*DATA EXTRACT*:
—————

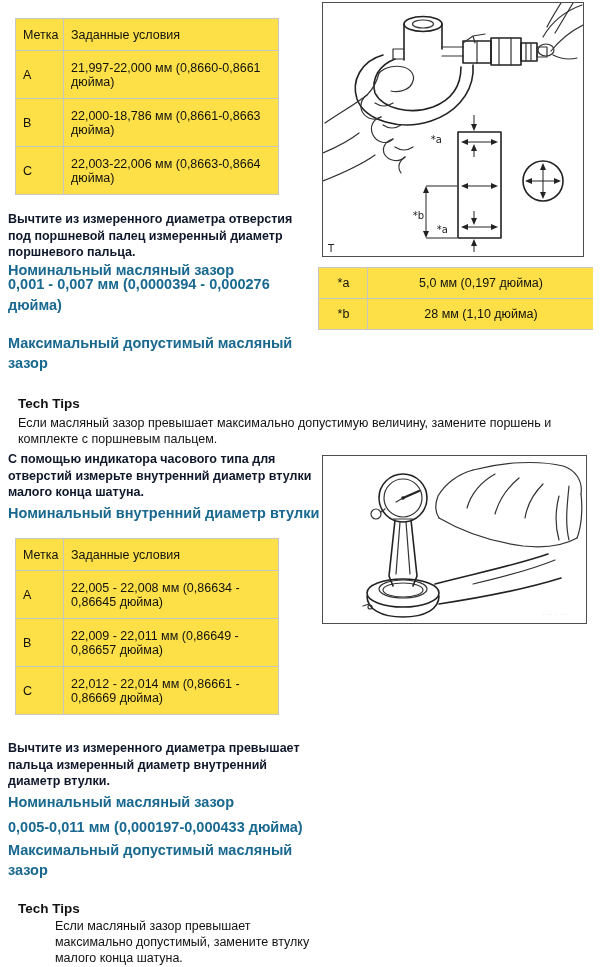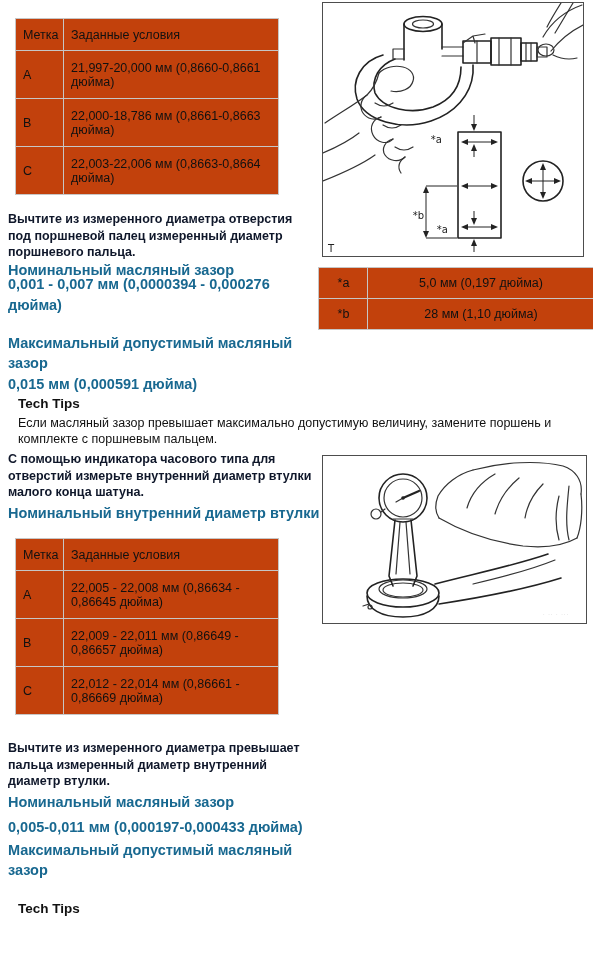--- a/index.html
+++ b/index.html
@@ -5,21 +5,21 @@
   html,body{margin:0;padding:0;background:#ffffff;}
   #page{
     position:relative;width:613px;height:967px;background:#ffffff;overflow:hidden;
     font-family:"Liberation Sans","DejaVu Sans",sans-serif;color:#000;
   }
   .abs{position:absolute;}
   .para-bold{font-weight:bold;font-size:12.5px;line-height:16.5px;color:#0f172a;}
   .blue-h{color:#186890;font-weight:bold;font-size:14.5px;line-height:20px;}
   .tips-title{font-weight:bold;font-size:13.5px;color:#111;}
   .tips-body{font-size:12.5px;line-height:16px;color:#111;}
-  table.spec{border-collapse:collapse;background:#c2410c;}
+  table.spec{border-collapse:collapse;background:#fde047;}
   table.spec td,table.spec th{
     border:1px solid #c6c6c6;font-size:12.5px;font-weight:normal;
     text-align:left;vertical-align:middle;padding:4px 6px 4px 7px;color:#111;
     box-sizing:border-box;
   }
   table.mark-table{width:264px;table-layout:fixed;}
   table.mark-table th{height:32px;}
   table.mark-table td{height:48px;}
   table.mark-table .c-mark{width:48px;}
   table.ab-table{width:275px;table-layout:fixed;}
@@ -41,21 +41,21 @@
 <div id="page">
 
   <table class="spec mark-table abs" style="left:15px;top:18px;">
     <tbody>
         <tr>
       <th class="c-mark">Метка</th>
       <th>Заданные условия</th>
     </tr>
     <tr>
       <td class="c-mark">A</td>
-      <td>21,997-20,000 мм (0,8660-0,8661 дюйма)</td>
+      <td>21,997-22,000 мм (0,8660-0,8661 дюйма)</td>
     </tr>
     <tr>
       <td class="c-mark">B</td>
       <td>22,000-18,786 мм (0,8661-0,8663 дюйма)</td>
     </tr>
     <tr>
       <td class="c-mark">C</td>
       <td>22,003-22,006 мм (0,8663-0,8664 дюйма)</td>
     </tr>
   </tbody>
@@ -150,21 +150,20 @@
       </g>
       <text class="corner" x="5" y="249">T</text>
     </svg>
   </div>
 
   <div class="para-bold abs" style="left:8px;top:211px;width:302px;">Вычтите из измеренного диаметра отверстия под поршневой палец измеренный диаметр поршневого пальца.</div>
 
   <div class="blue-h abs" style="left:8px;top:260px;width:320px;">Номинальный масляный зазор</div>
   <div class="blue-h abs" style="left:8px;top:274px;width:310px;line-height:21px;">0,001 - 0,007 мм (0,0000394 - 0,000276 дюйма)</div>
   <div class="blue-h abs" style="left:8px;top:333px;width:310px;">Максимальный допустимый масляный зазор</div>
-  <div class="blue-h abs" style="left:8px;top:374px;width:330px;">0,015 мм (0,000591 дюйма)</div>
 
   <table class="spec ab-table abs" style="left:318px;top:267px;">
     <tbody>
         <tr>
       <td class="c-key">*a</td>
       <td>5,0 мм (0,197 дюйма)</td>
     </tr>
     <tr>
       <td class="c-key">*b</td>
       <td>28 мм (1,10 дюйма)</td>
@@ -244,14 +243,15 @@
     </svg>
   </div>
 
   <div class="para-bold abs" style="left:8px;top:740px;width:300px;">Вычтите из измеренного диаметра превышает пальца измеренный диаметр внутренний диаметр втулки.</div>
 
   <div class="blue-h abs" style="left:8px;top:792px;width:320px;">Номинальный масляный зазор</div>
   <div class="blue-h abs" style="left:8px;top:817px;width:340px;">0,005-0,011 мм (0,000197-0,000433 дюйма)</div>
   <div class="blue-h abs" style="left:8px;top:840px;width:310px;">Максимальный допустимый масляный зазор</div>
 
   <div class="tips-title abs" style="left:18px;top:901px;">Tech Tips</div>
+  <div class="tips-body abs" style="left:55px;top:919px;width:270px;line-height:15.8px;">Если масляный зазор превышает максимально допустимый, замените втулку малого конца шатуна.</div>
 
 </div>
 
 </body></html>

—————

Show each line of the data that contains the string "Номинальный".

   <div class="blue-h abs" style="left:8px;top:260px;width:320px;">Номинальный масляный зазор</div>
   <div class="blue-h abs" style="left:8px;top:792px;width:320px;">Номинальный масляный зазор</div>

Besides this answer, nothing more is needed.